___ Entries provided

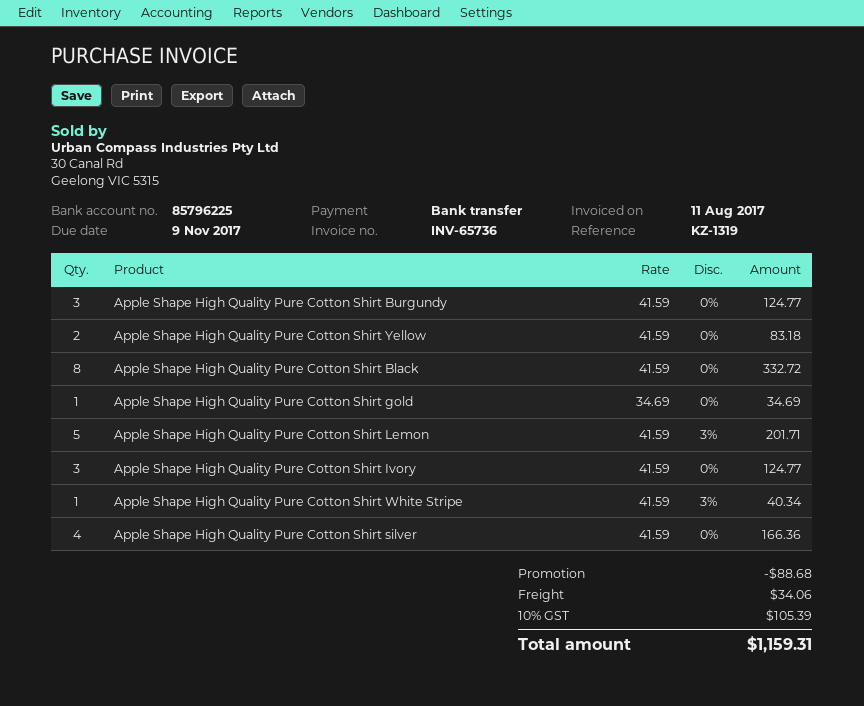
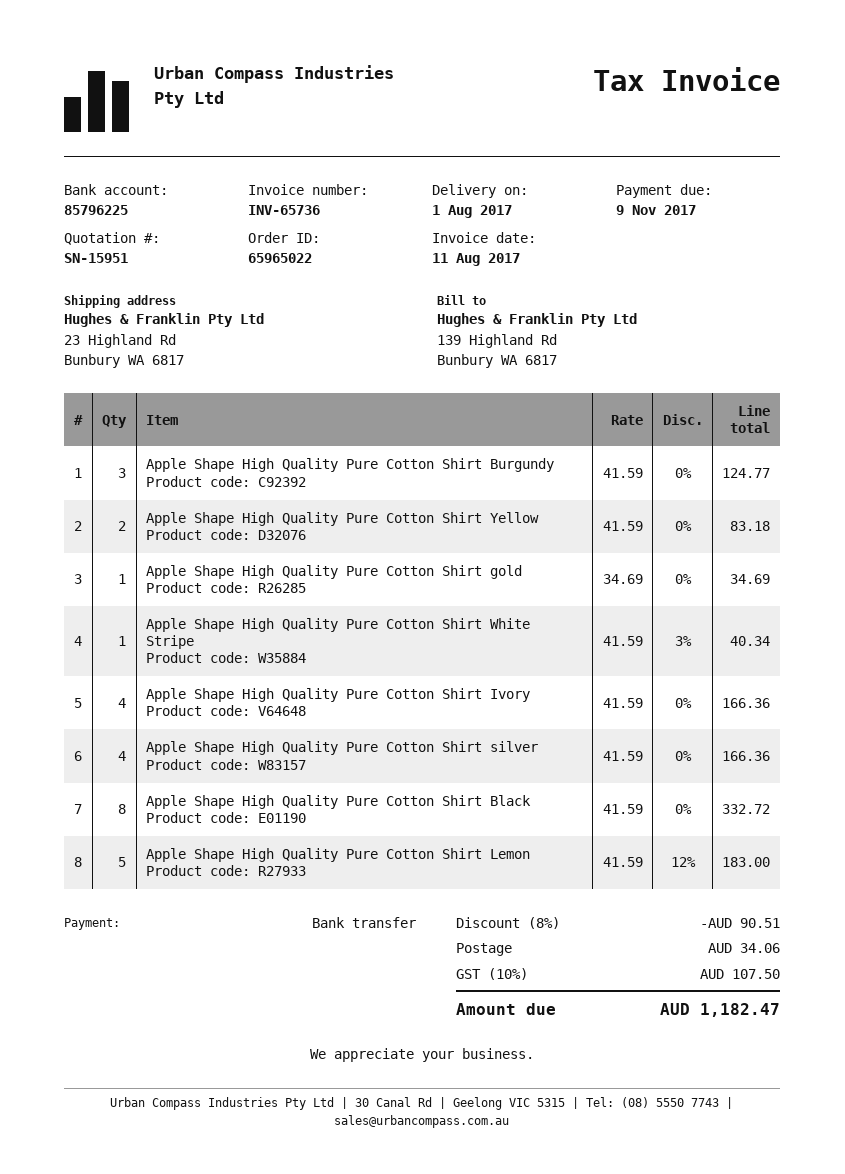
Apple Shape High Quality Pure Cotton Shirt Lemon: 5 x 41.59 - 3% = 201.71 -> 5 x 41.59 - 12% = 183.00
Apple Shape High Quality Pure Cotton Shirt Ivory: 3 x 41.59 = 124.77 -> 4 x 41.59 = 166.36
discount: 88.68 -> 90.51
tax: 10% = 105.39 -> 10% = 107.50
total: 1159.31 -> 1182.47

______

Exercise:
Please state how many lines of the data hold the string "Shirt", with nothing else in your reply.

Answer section:
2